The museum is owned by Houdini collector Roger Dreyer (also the owner and CEO of Fantasma Magic) and was designed by architect and designer David Rockwell. It features over 1,500 pieces of "Houdiniana," which portends an "ever changing display." Dreyer's Houdini collection is the second-largest in the world; the first being the collection of Las Vegas illusionist David Copperfield.

==Other Houdini museums==
- 278 West 113th Street. (Note: Not per se a "museum", but it is a private residence with a documented Houdini connection and a lot of his artifacts. It has occasionally been open for guided tours. Not to be confused with the "House of Houdini", this is a former Houdini home, purchased in 1908, at 278 West 113th Street in modern-day Morningside Heights, Manhattan, that also displays Houdini artifacts.)
- Houdini Museum in Scranton, Pennsylvania
- American Museum of Magic
- David Copperfield's International Museum and Library of the Conjuring Arts, which is closed to the public
- The History Museum at the Castle (Appleton, Wisconsin)

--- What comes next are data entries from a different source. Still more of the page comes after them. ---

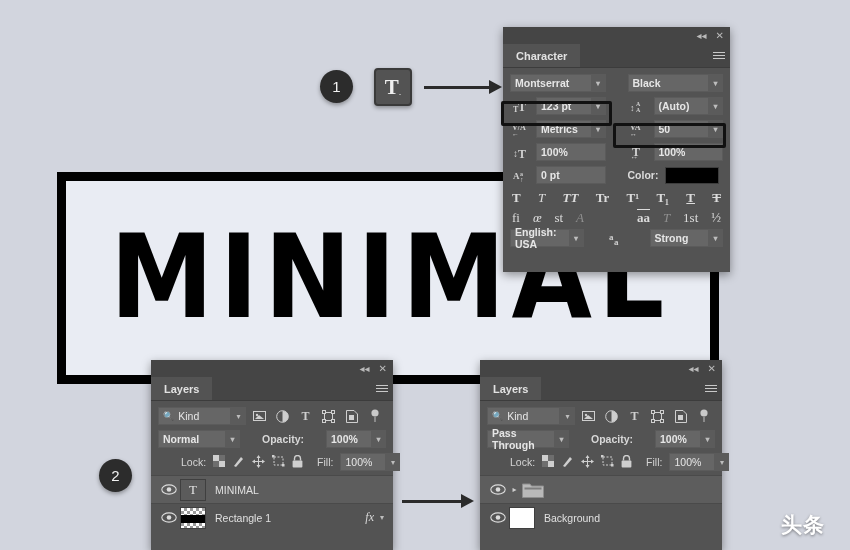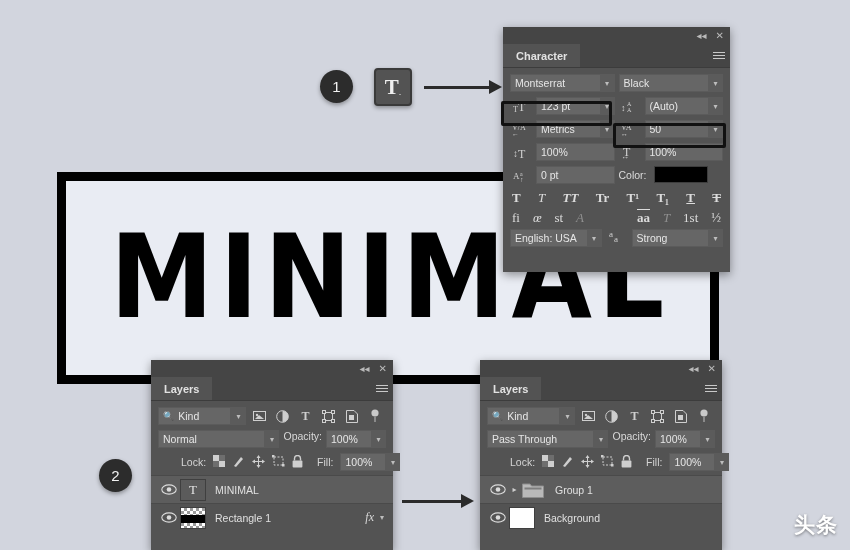--- a/index.html
+++ b/index.html
@@ -115,21 +115,21 @@
   }
   .ps-tabfill { flex: 1; }
   .ps-menu {
     width: 22px; display: flex; align-items: center; justify-content: center;
   }
   .hamb { width: 12px; }
   .hamb i { display: block; height: 1px; background: #c9c9c9; margin: 2px 0; }
 
   .ps-body { padding: 6px 7px 7px 7px; }
 
-  .row { display: flex; align-items: flex-start; gap: 4px; margin-bottom: 5px; }
+  .row { display: flex; align-items: center; gap: 22px; margin-bottom: 5px; font-weight: bold; }
 
   .field {
     background: #666; border: 1px solid #5b5b5b;
     height: 18px; display: flex; align-items: center;
     padding: 0 4px; color: #e6e6e6; font-size: 10.5px;
     flex: 1; min-width: 0;
   }
   .caret {
     width: 15px; height: 18px; background: #5b5b5b;
     display: flex; align-items: center; justify-content: center;
@@ -220,21 +220,21 @@
       linear-gradient(45deg, #9a9a9a 25%, transparent 25%, transparent 75%, #9a9a9a 75%);
     background-size: 6px 6px;
     background-position: 0 0, 3px 3px;
     background-color: #fff;
   }
   .checker-bar { position: absolute; left: 0; right: 0; top: 7px; height: 8px; background: #000; }
 
   
   .watermark {
     position: absolute;
-    right: 12px; bottom: 11px;
+    right: 25px; bottom: 11px;
     color: #fff;
     font-family: "DejaVu Sans", sans-serif;
     font-size: 21px;
     font-weight: bold;
     letter-spacing: 1px;
     text-shadow: 0 1px 3px rgba(0,0,0,.45);
     display: flex; align-items: baseline; gap: 4px;
   }
   .watermark .wm-at { font-style: italic; font-weight: normal; font-size: 20px; }
 </style>
@@ -713,21 +713,20 @@
               <circle cx="8" cy="5.5" r="2.3" fill="#dcdcdc"></circle>
             </svg>
         </div>
         <div class="disclose">▸</div>
         <div class="layer-thumb" style="background:transparent;border:none;">
           <svg width="22" height="17" viewBox="0 0 22 17">
               <path d="M0.5 3 H8 L9.5 5 H21.5 V16.5 H0.5 Z" fill="#b9b9b9" stroke="#8d8d8d"></path>
               <rect x="2.5" y="6.5" width="17" height="2" fill="#7e7e7e"></rect>
             </svg>
         </div>
-        <div class="layer-name">Group 1</div>
       </div>
       <div class="layer-row">
         <div class="eye">
           <svg width="16" height="11" viewBox="0 0 16 11">
               <ellipse cx="8" cy="5.5" rx="7.2" ry="4.6" fill="none" stroke="#dcdcdc" stroke-width="1.1"></ellipse>
               <circle cx="8" cy="5.5" r="2.3" fill="#dcdcdc"></circle>
             </svg>
         </div>
         <div class="layer-thumb" style="background:#ffffff;"></div>
         <div class="layer-name">Background</div>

- The House of Houdini. Likewise, in 1919 he rented the cottage (Note: "Not the home, which was sensationally dubbed "the Houdini mansion" when it burned in 1959, and has been rebuilt using the name "Houdini Estate.") at 2435 Laurel Canyon Boulevard in Los Angeles, while making movies for Lasky Pictures. His wife occupied it for a time after his death. As of 2011 the site of the cottage was a vacant lot and up for sale. The main mansion building itself was rebuilt after it was destroyed in the 1959 Laurel Canyon fire, and is now a historic venue and called The Mansion. While Houdini did not likely live at the "mansion," there is some probability that his widow did.
- University of Texas Library houses Houdini ephemera and a large collection of Houdini letters and manuscripts.